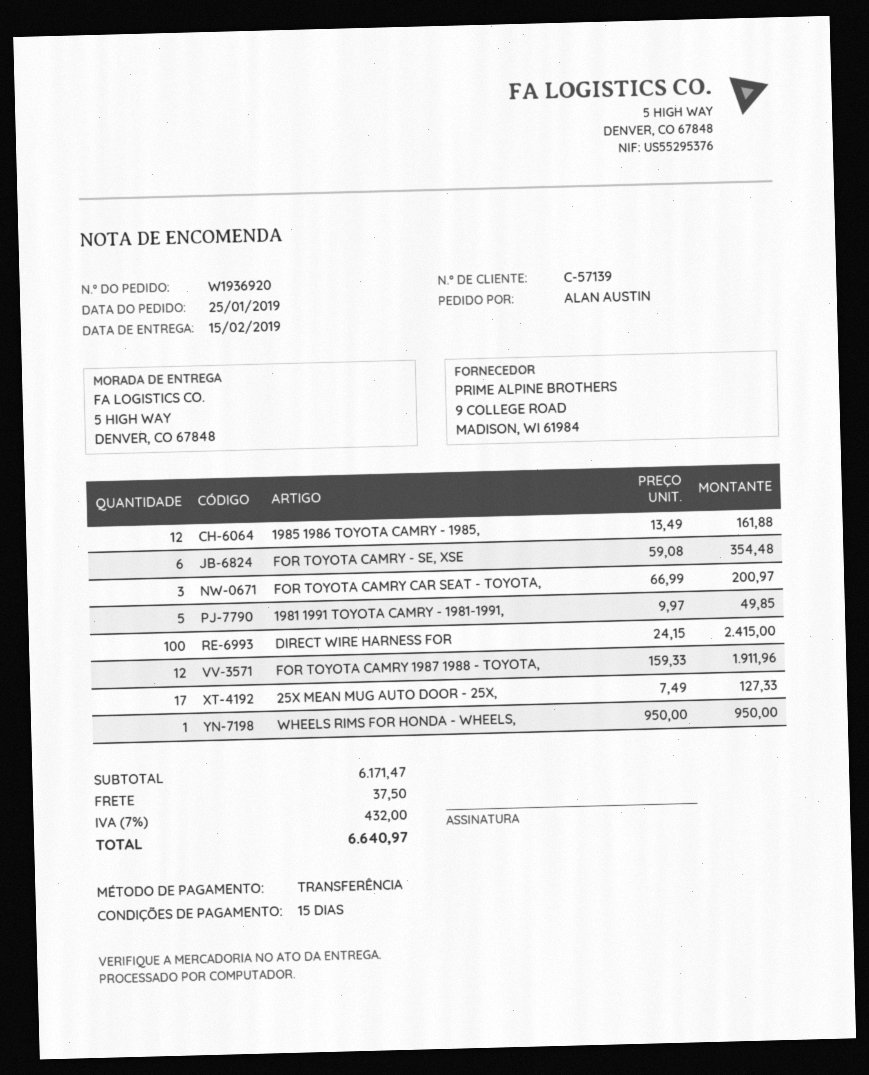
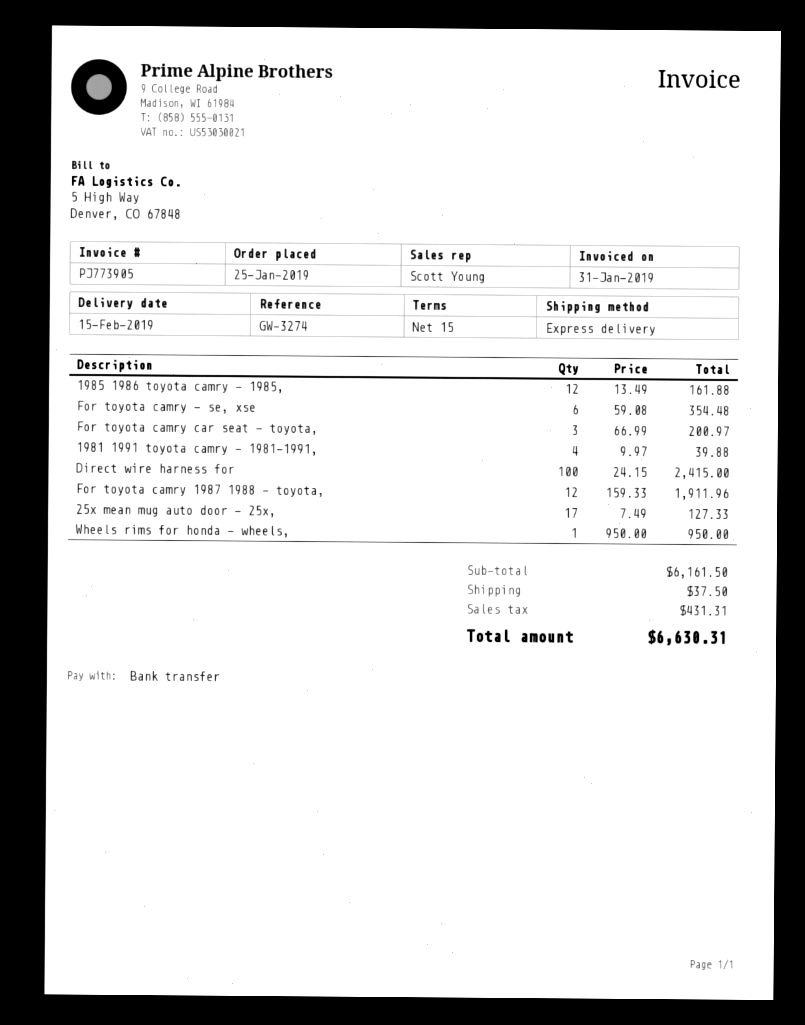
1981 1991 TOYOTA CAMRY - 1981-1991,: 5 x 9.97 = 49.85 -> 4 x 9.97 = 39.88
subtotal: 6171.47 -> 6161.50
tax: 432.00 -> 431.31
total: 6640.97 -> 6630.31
...
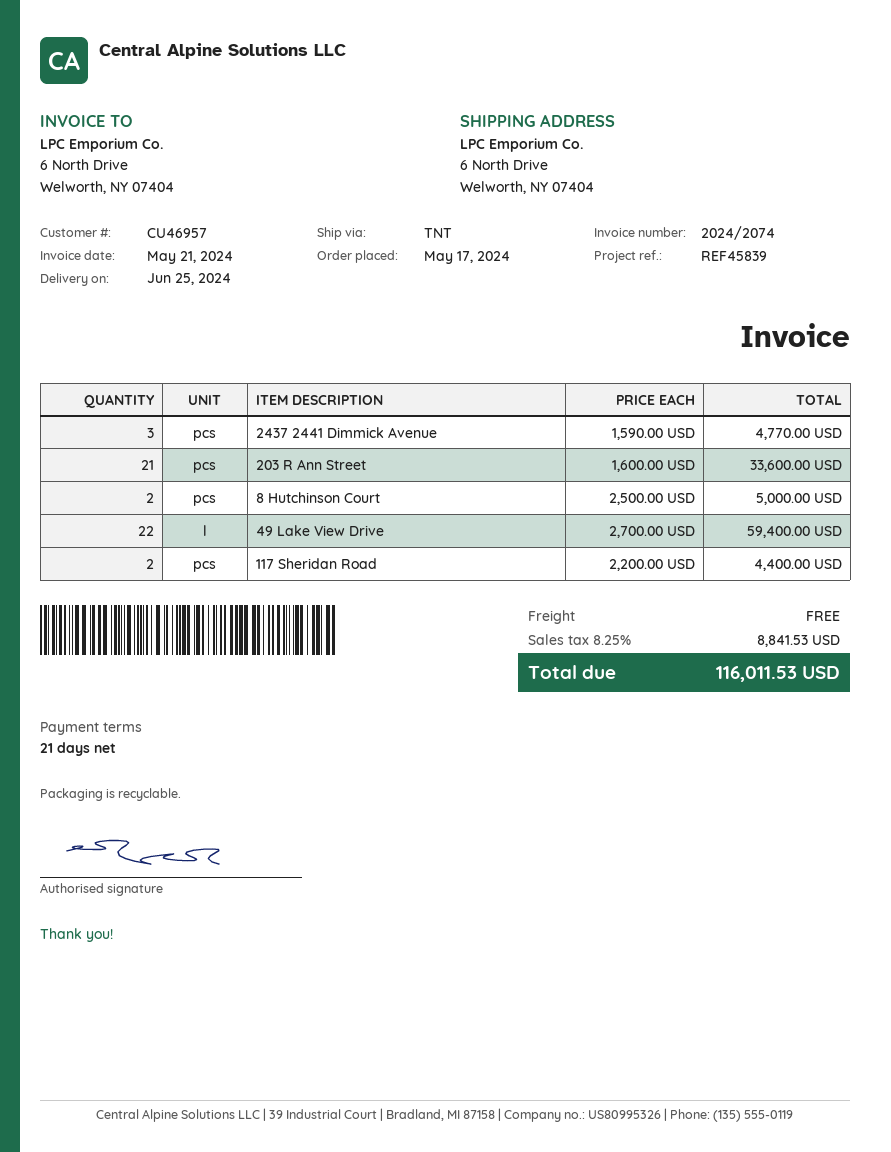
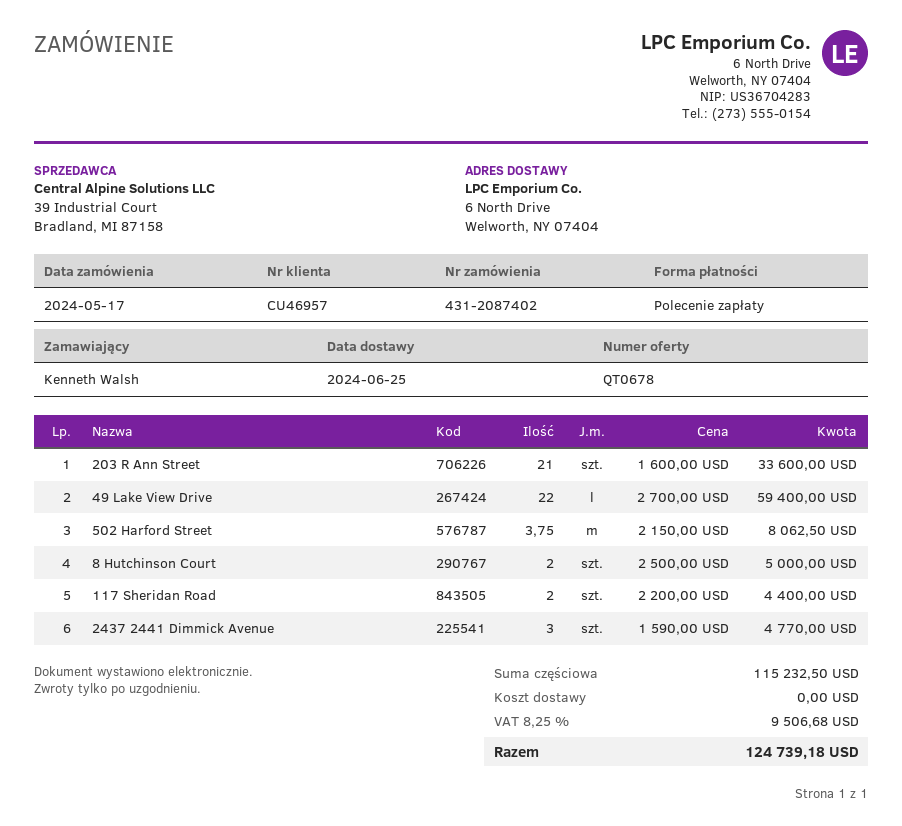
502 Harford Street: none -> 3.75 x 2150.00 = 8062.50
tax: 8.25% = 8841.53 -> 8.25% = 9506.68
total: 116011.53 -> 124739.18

• [Problem] All that is wanted is an exact copy of the lines above from the one with "subtotal: 6171.47 -> 6161.50" through the one with "total: 6640.97 -> 6630.31", with both ends included.

• [Worked solution]
subtotal: 6171.47 -> 6161.50
tax: 432.00 -> 431.31
total: 6640.97 -> 6630.31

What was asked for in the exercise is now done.